-- TASK --
Using the listing below, copy every line that mentions "define".

★ ★ ★

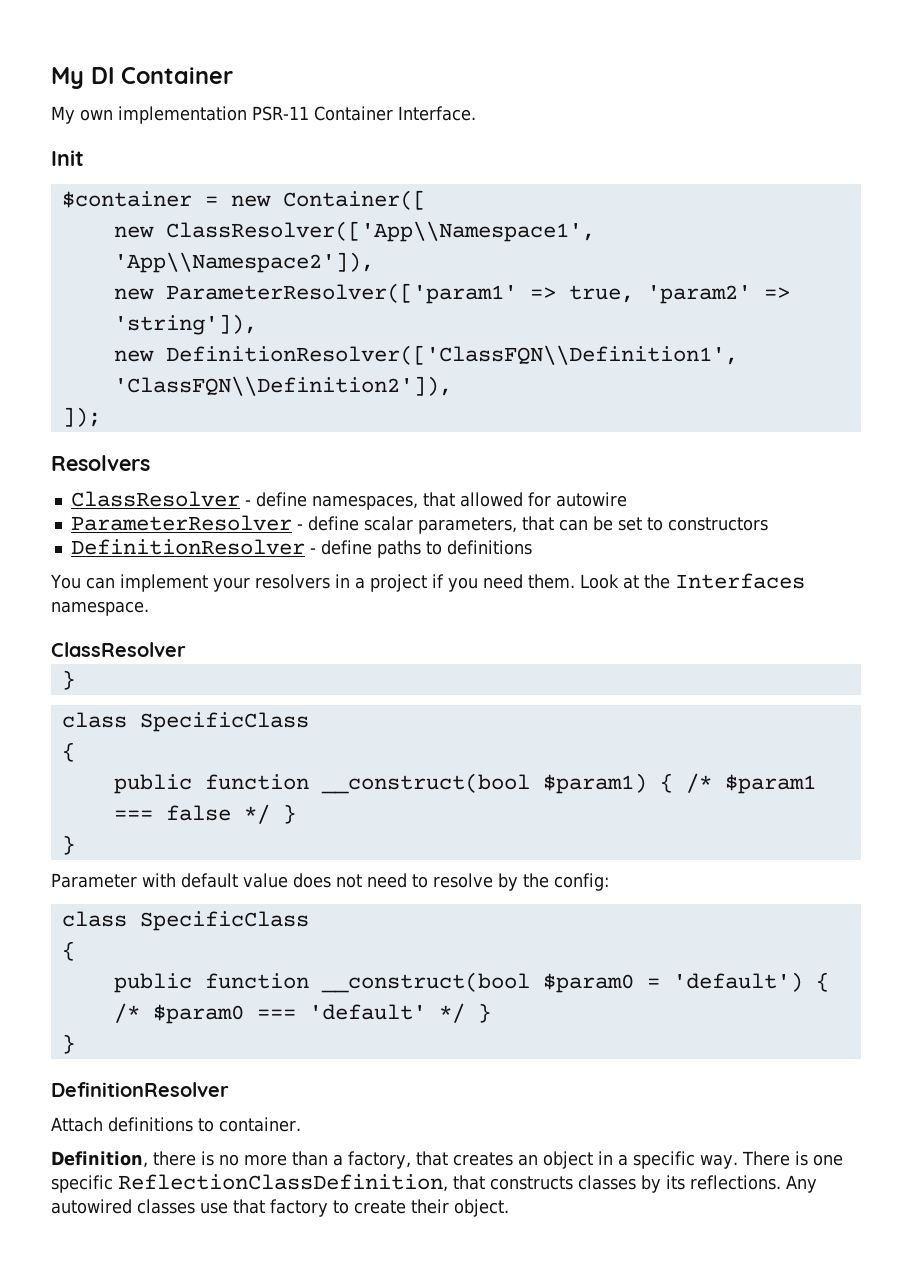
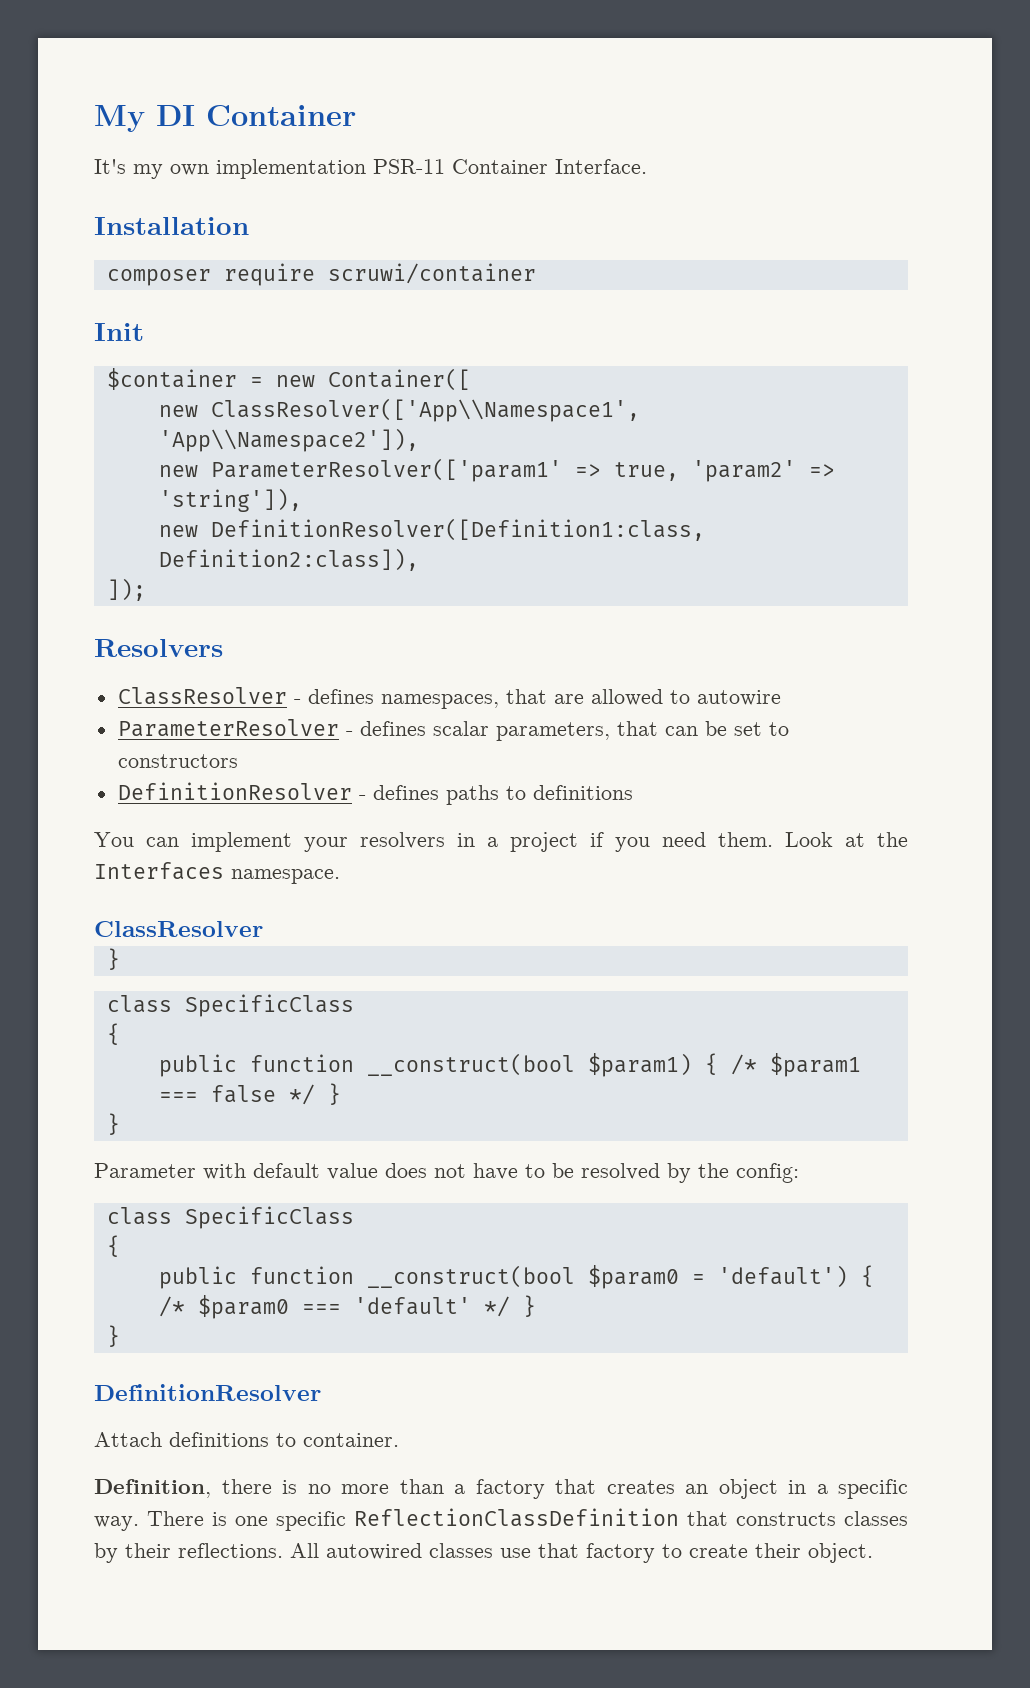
[51,106,75,124] My -> [94,159,163,179] It's my
(476, 113) none -> [94,217,249,235] [106,263,536,286] // Installation // composer require scruwi/container
[165,345,738,365] [113,376,452,396] DefinitionResolver(['ClassFQN\\Definition1', 'ClassFQN\\Definition2']), -> [210,518,705,541] [158,548,419,571] DefinitionResolver([Definition1:class, Definition2:class]),
[255,492,307,507] define -> [307,689,374,704] defines
[459,492,551,507] allowed for -> [553,689,690,706] are allowed to
[307,516,359,531] define -> [359,721,426,736] defines
[320,540,372,555] define -> [372,785,439,800] defines
[366,873,493,888] need to resolve -> [473,1163,660,1180] have to be resolved
[348,1151,411,1169] factory, -> [475,1479,545,1499] factory
[118,1174,448,1192] ReflectionClassDefinition, -> [354,1508,679,1527] ReflectionClassDefinition
[666,1175,817,1193] its reflections. Any -> [125,1543,319,1558] their reflections. All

★ ★ ★

-- EXERCISE ANSWER --
[255,492,307,507] define -> [307,689,374,704] defines
[307,516,359,531] define -> [359,721,426,736] defines
[320,540,372,555] define -> [372,785,439,800] defines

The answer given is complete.